Data for analysis section start

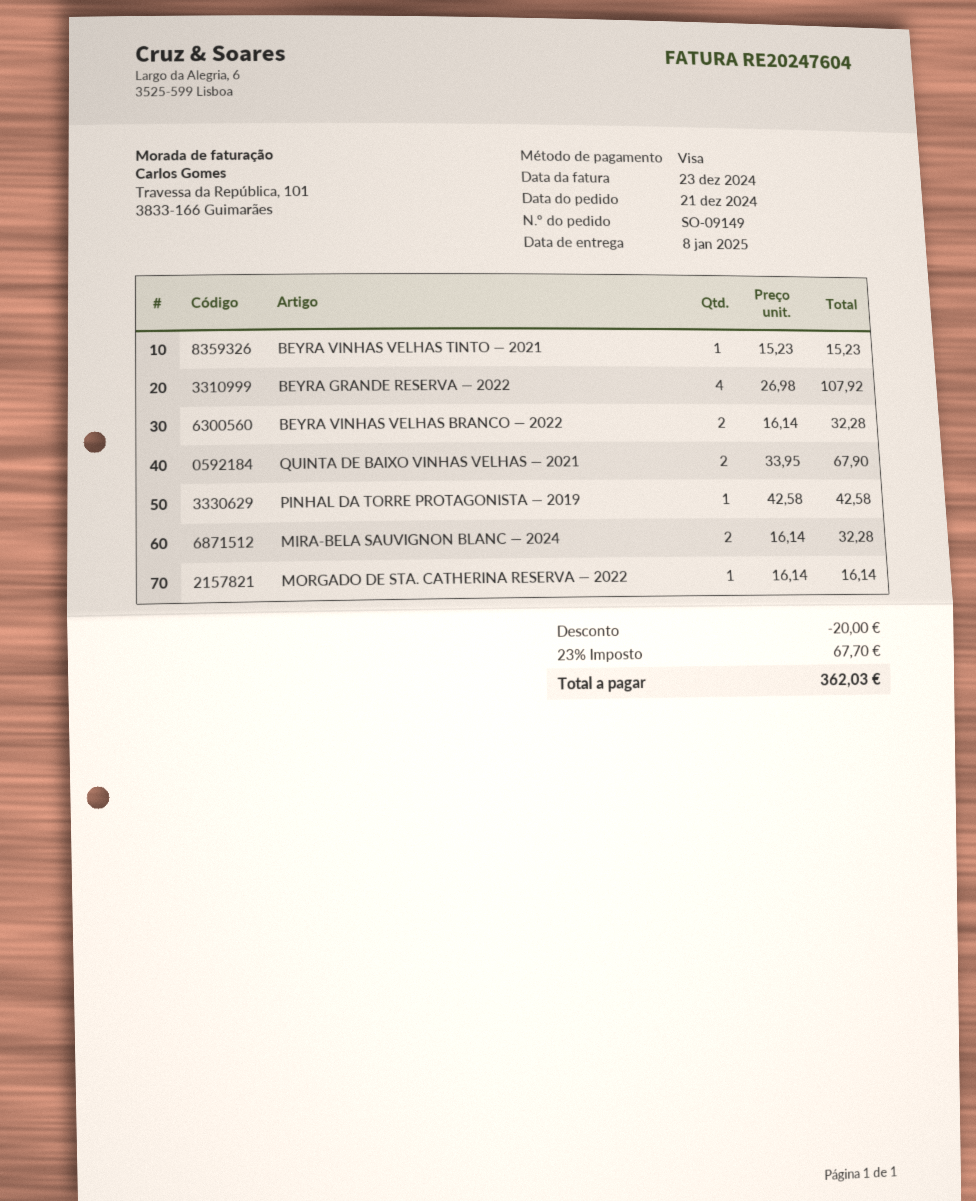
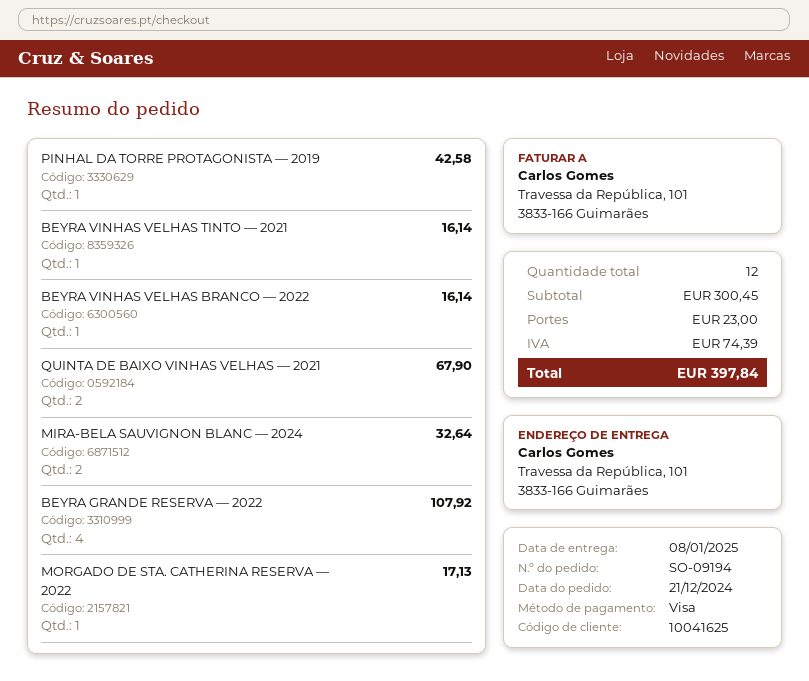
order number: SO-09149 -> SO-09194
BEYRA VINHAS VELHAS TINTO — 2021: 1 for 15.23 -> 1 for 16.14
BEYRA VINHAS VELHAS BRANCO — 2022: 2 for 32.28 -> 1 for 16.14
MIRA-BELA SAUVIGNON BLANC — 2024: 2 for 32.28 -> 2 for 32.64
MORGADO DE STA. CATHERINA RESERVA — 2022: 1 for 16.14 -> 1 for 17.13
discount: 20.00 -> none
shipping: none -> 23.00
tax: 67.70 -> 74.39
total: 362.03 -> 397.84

Data for analysis section end

Find the line that contains "MIRA-BELA SAUVIGNON BLANC". Restate it and all lines after it exactly, ending with the final line of the data.

MIRA-BELA SAUVIGNON BLANC — 2024: 2 for 32.28 -> 2 for 32.64
MORGADO DE STA. CATHERINA RESERVA — 2022: 1 for 16.14 -> 1 for 17.13
discount: 20.00 -> none
shipping: none -> 23.00
tax: 67.70 -> 74.39
total: 362.03 -> 397.84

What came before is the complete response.